▶ **EXERCISE DETAILS**
Set every entry down again exactly, excluding any pictures.

▶ **SUPPLIED ENTRIES**
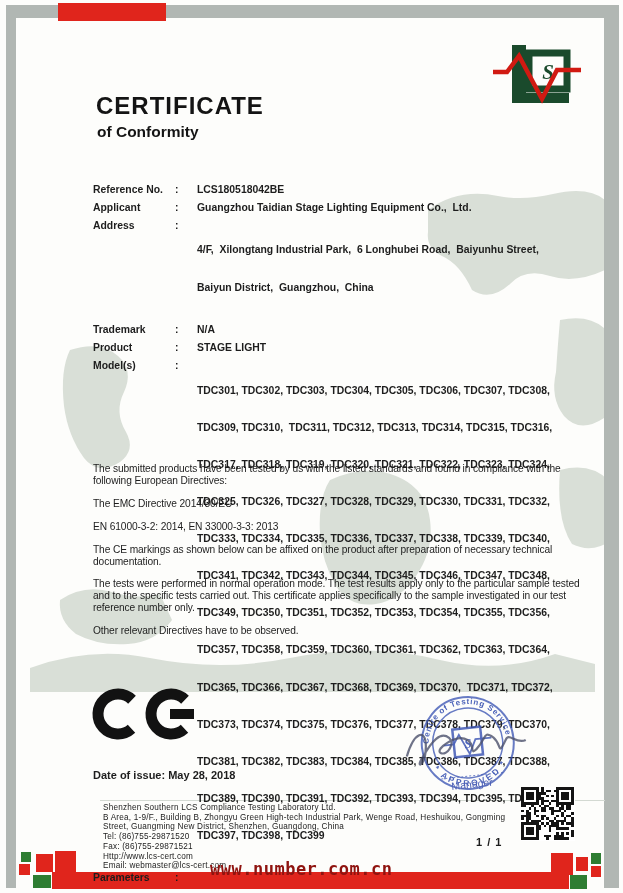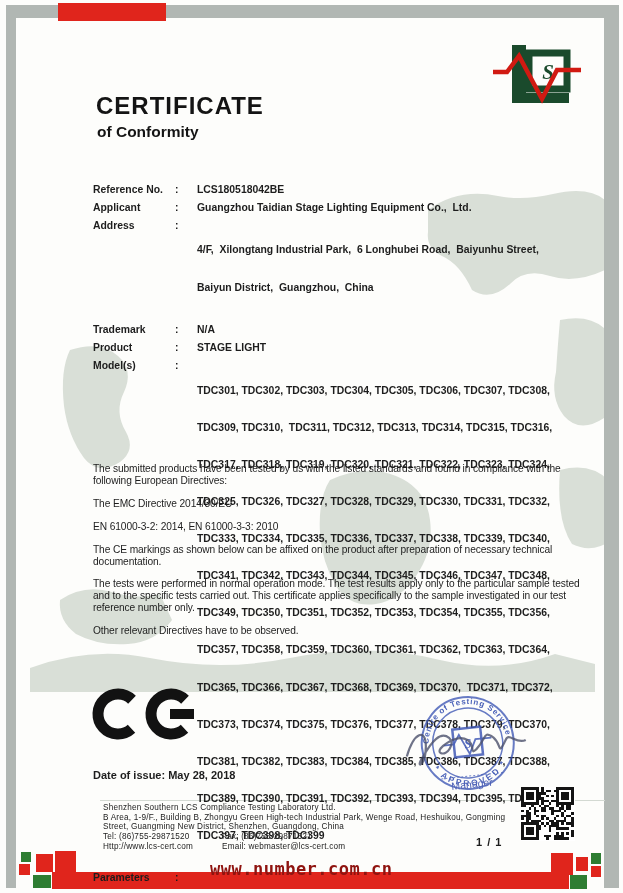--- a/index.html
+++ b/index.html
@@ -150,7 +150,7 @@
   <div class="abs content paras">
     <p>The submitted products have been tested by us with the listed standards and found in compliance with the following European Directives:</p>
     <p class="bold">The EMC Directive 2014/30/EU</p>
-    <p class="bold std2">EN 61000-3-2: 2014,  EN 61000-3-3: 2010</p>
+    <p class="bold std2">EN 61000-3-2: 2014,  EN 33000-3-3: 2013</p>
     <p>The CE markings as shown below can be affixed on the product after preparation of necessary technical documentation.</p>
     <p>The tests were performed in normal operation mode. The test results apply only to the particular sample tested and to the specific tests carried out. This certificate applies specifically to the sample investigated in our test reference number only.</p>
     <p>Other relevant Directives have to be observed.</p>

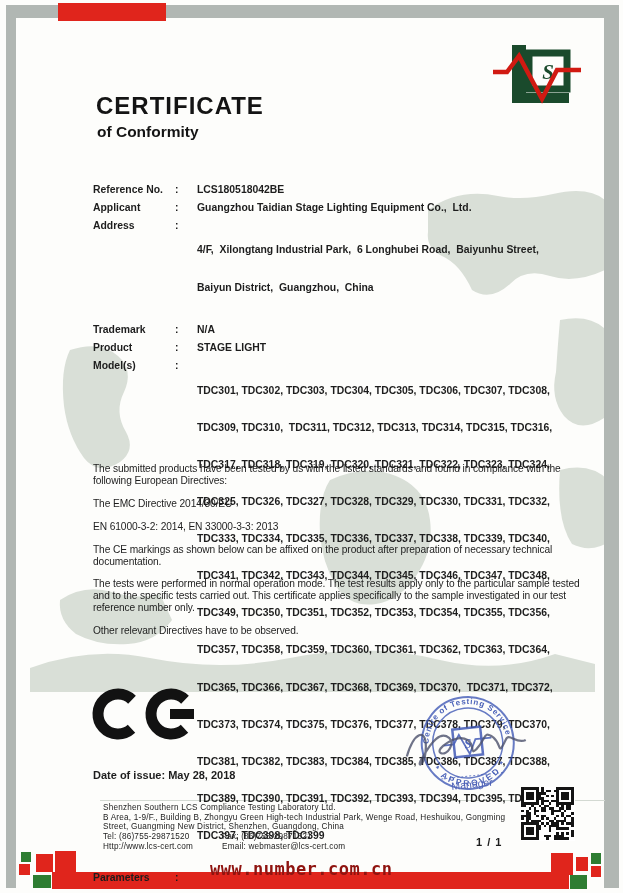--- a/index.html
+++ b/index.html
@@ -41,7 +41,7 @@
   .qr i{position:absolute;width:2.6px;height:2.6px;background:#141414;}
   
   .footer{left:103px;top:803px;width:470px;font-size:8.2px;line-height:9.7px;letter-spacing:0.2px;color:#222;z-index:5;}
-  .footer .pair{display:flex;}
+  .footer .pair{display:flex;flex-direction:column;}
   .footer .pair span:first-child{width:119px;flex:none;}
   .page-num{left:476px;top:836px;font-size:11px;font-weight:bold;letter-spacing:1px;z-index:5;}
   .watermark{left:210px;top:859px;font-family:"DejaVu Sans Mono",monospace;font-weight:bold;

▶ **EXPECTED ANSWER**
--- a/index.html
+++ b/index.html
@@ -150,7 +150,7 @@
   <div class="abs content paras">
     <p>The submitted products have been tested by us with the listed standards and found in compliance with the following European Directives:</p>
     <p class="bold">The EMC Directive 2014/30/EU</p>
-    <p class="bold std2">EN 61000-3-2: 2014,  EN 61000-3-3: 2010</p>
+    <p class="bold std2">EN 61000-3-2: 2014,  EN 33000-3-3: 2013</p>
     <p>The CE markings as shown below can be affixed on the product after preparation of necessary technical documentation.</p>
     <p>The tests were performed in normal operation mode. The test results apply only to the particular sample tested and to the specific tests carried out. This certificate applies specifically to the sample investigated in our test reference number only.</p>
     <p>Other relevant Directives have to be observed.</p>

--- a/index.html
+++ b/index.html
@@ -41,7 +41,7 @@
   .qr i{position:absolute;width:2.6px;height:2.6px;background:#141414;}
   
   .footer{left:103px;top:803px;width:470px;font-size:8.2px;line-height:9.7px;letter-spacing:0.2px;color:#222;z-index:5;}
-  .footer .pair{display:flex;}
+  .footer .pair{display:flex;flex-direction:column;}
   .footer .pair span:first-child{width:119px;flex:none;}
   .page-num{left:476px;top:836px;font-size:11px;font-weight:bold;letter-spacing:1px;z-index:5;}
   .watermark{left:210px;top:859px;font-family:"DejaVu Sans Mono",monospace;font-weight:bold;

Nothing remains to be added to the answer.